Approximately 1 in 4 statements had a high probability of discussing disease management. Reactive management (urgent and emergency care) was mentioned in 0.5% of statements (approximately 1 in 200), while proactive management (outpatient-delivered primary care) was mentioned in 0.6% (approximately 1 in 150). A total of 520 reactive management statements and 654 proactive management statements were identified.
Results indicated the effect of statements was stratified by disease management type, where proactive management included more positive language when compared with reactive management.
Reactive management was associated with a significantly larger proportion of negative words (59%) when compared with proactive management (44%). Proactive management had a significantly more positive mean polarity when compared with reactive management statements (mean standard deviation [SD], .19 [.21] vs .02 [.26], respectively; P <.001).

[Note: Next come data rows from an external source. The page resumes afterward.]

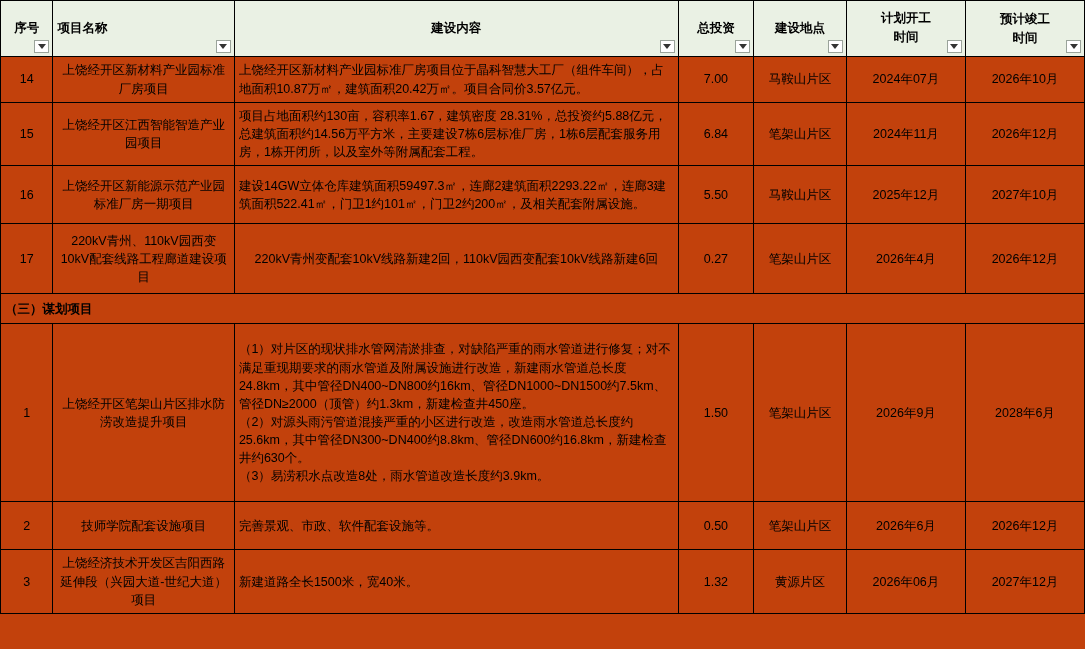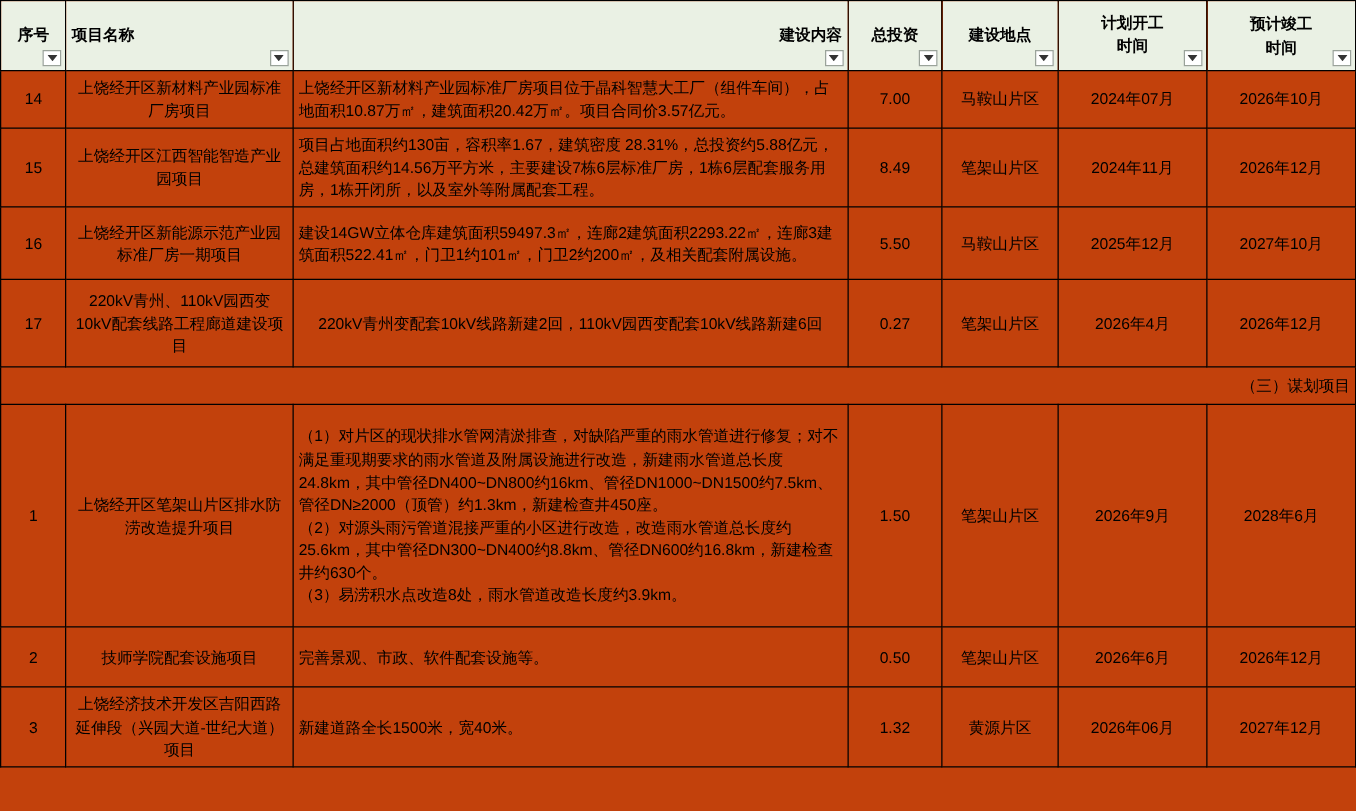"建设内容" .c-desc { text-align: right -> center }
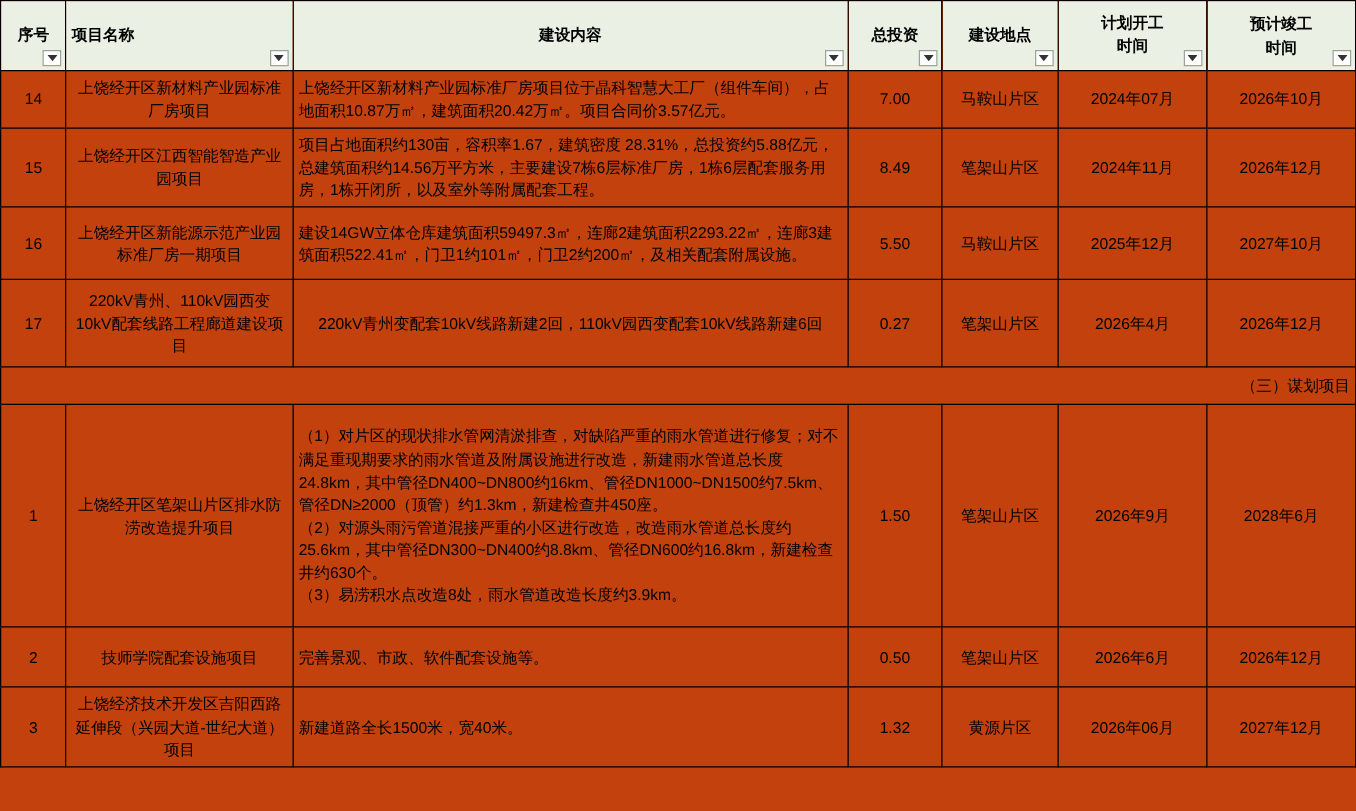"8.49" td.ctr { text: 8.49 -> 6.84 }
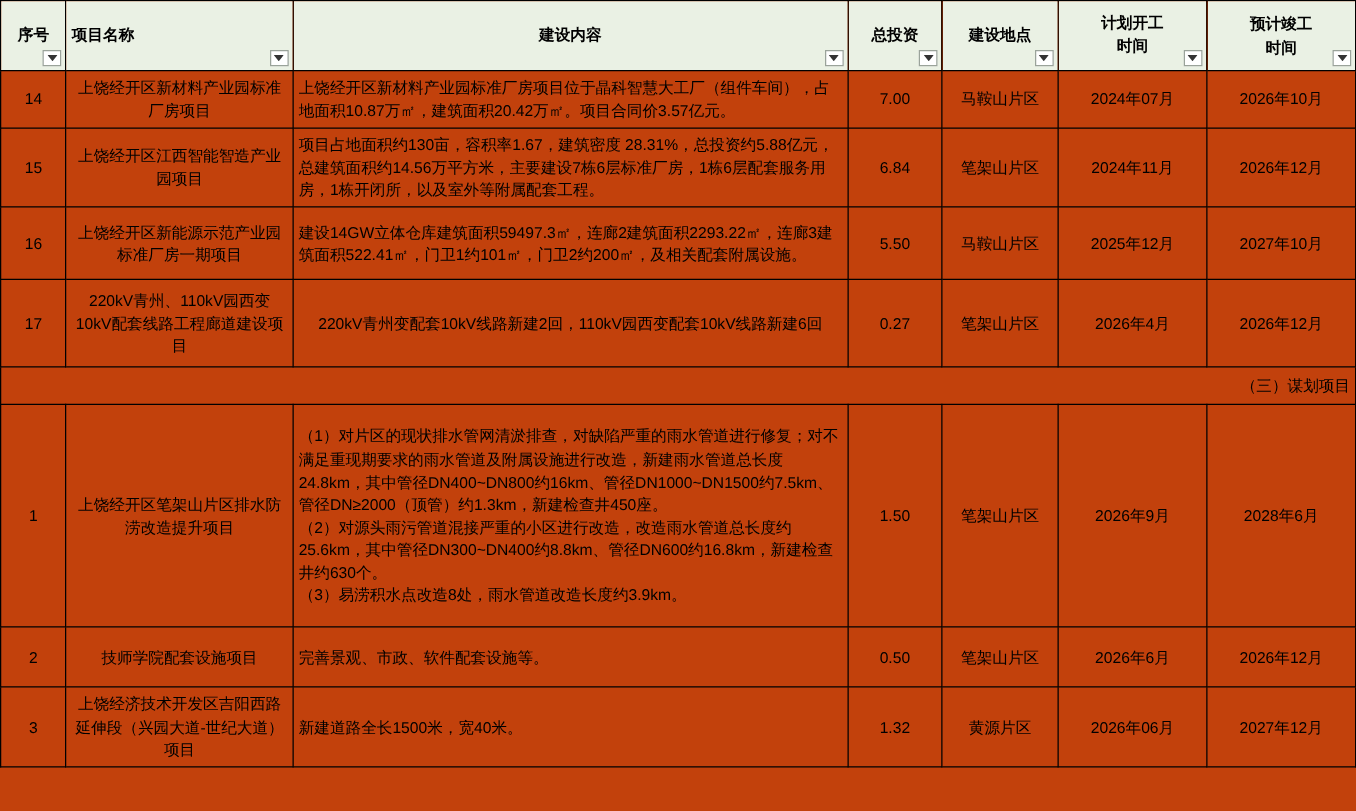"（三）谋划项目" .section-row td { font-weight: normal -> bold; text-align: right -> left }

Reactive statements were also more likely to use the word “fear,” whereas proactive statements were more likely to include the word “trust.” In turn, investigators believe proactive disease management could result in more positive emotional and mental experiences in this patient population. They also encourage the use of educational resources to learn more about and adhere to a proactive management approach.
Investigators noted as this is one of the first SML studies focused on the mental and emotional experiences of patients with gout, findings should be interpreted with caution. Additionally, they were unable to analyze the degree to which certain populations were represented or underrepresented in the study, which may impact generalizability.
“Proactive management can, in addition to better pain control, result in reduced negative mental states and empower patients with increased confidence and trust in the health care system,” investigators concluded. “Driving more gout care to proactive settings could result in less-reactive flare-associated patterns of care with broad impacts on their overall emotional state as well as comorbidities and perceived stigma.”